Key Rate Sensitivities
Compute key rate durations, DV01s, and convexities via automatic differentiation using ZeroRateCurve from FinanceModels.jl.
This approach uses ForwardDiff to differentiate through the curve construction, giving exact (machine-precision) sensitivities in a single pass. See the autodiff ALM chapter for background.
Basic Usage
Construct a ZeroRateCurve with continuously-compounded zero rates and tenor times, then pass it to duration, convexity, or sensitivities:
using ActuaryUtilities, FinanceModels
rates = [0.03, 0.03, 0.03, 0.03, 0.03]
tenors = [1.0, 2.0, 3.0, 4.0, 5.0]
zrc = ZeroRateCurve(rates, tenors)
cfs = [5.0, 5.0, 5.0, 5.0, 105.0]
# Scalar modified duration (default)
dur = duration(zrc, cfs, tenors)
# Scalar DV01
dv01 = duration(DV01(), zrc, cfs, tenors)
# Scalar convexity
conv = convexity(zrc, cfs, tenors)To get the full key-rate decomposition (vectors/matrices), use KeyRates():
# Key rate durations (modified): vector of -∂V/∂rᵢ / V
krds = duration(KeyRates(), zrc, cfs, tenors)

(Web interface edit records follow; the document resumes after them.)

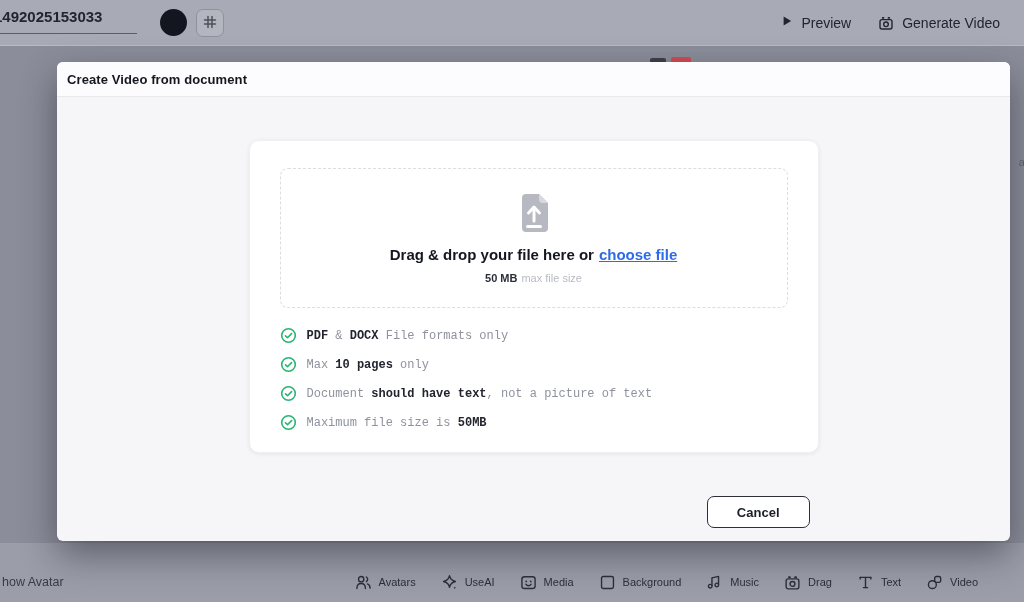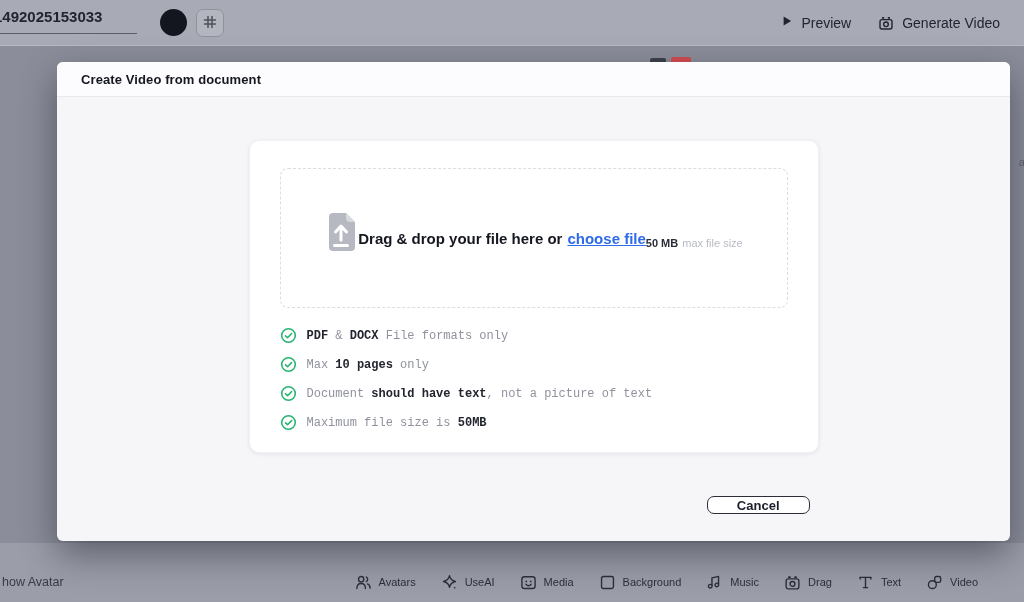"Create Video from document" .modal-header { padding-left: 24px -> 10px }
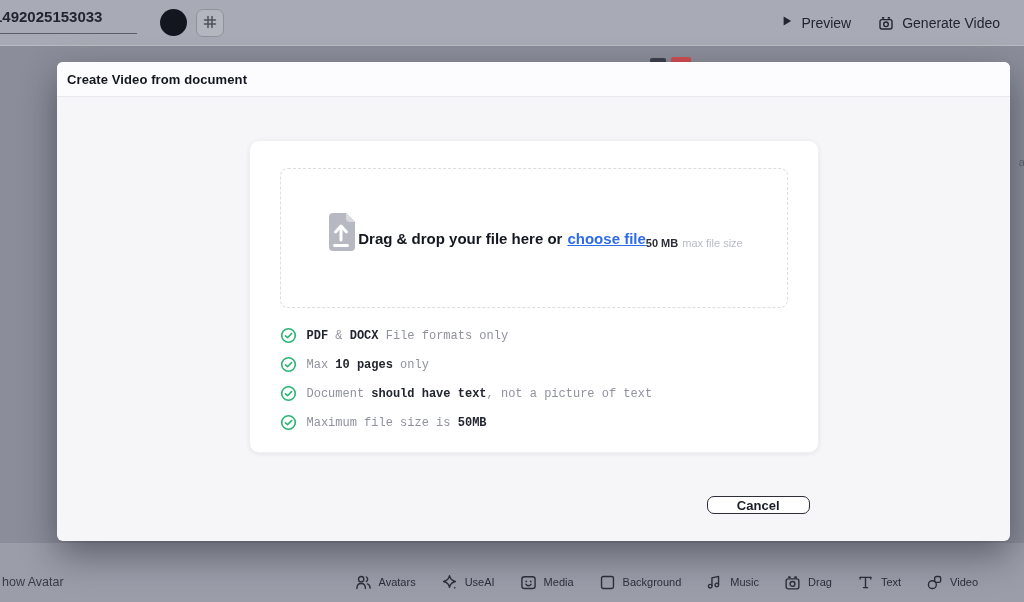"Drag & drop your file" .dropzone { flex-direction: row -> column }
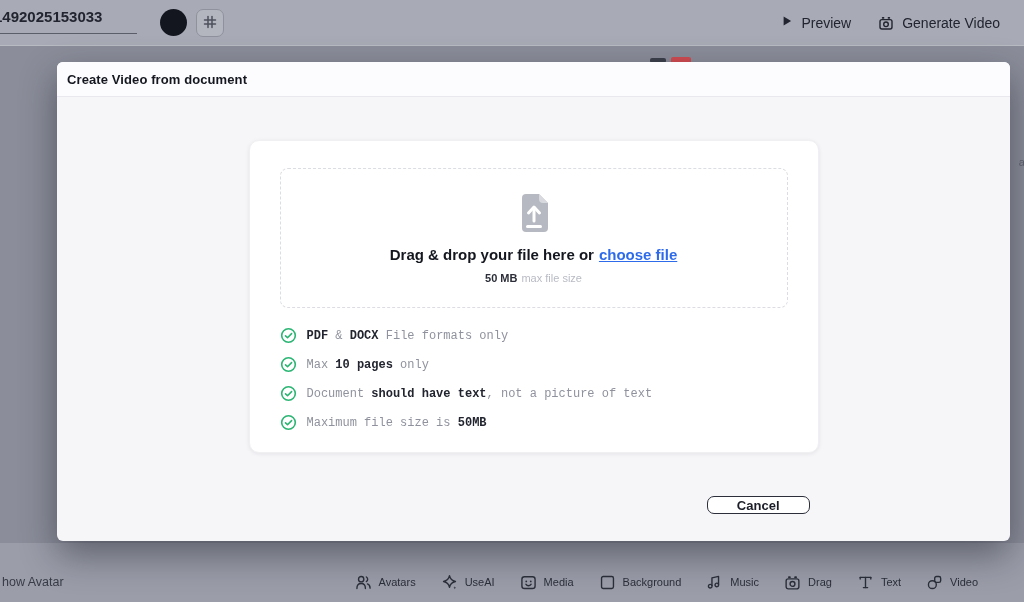"Cancel" .cancel-btn { height: 18px -> 32px }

# Key rate DV01s: vector of -∂V/∂rᵢ / 10000
dv01s = duration(DV01(), KeyRates(), zrc, cfs, tenors)
# Key rate convexity matrix: ∂²V/∂rᵢ∂rⱼ / V
conv_matrix = convexity(KeyRates(), zrc, cfs, tenors)For a complete set of key-rate results in a single AD pass, use sensitivities:
result = sensitivities(zrc, cfs, tenors)
# result.value — present value
# result.durations — key rate durations (modified) — vector
# result.convexities — cross-convexity matrix — matrix
# For DV01s instead of durations:
dv01_result = sensitivities(DV01(), zrc, cfs, tenors)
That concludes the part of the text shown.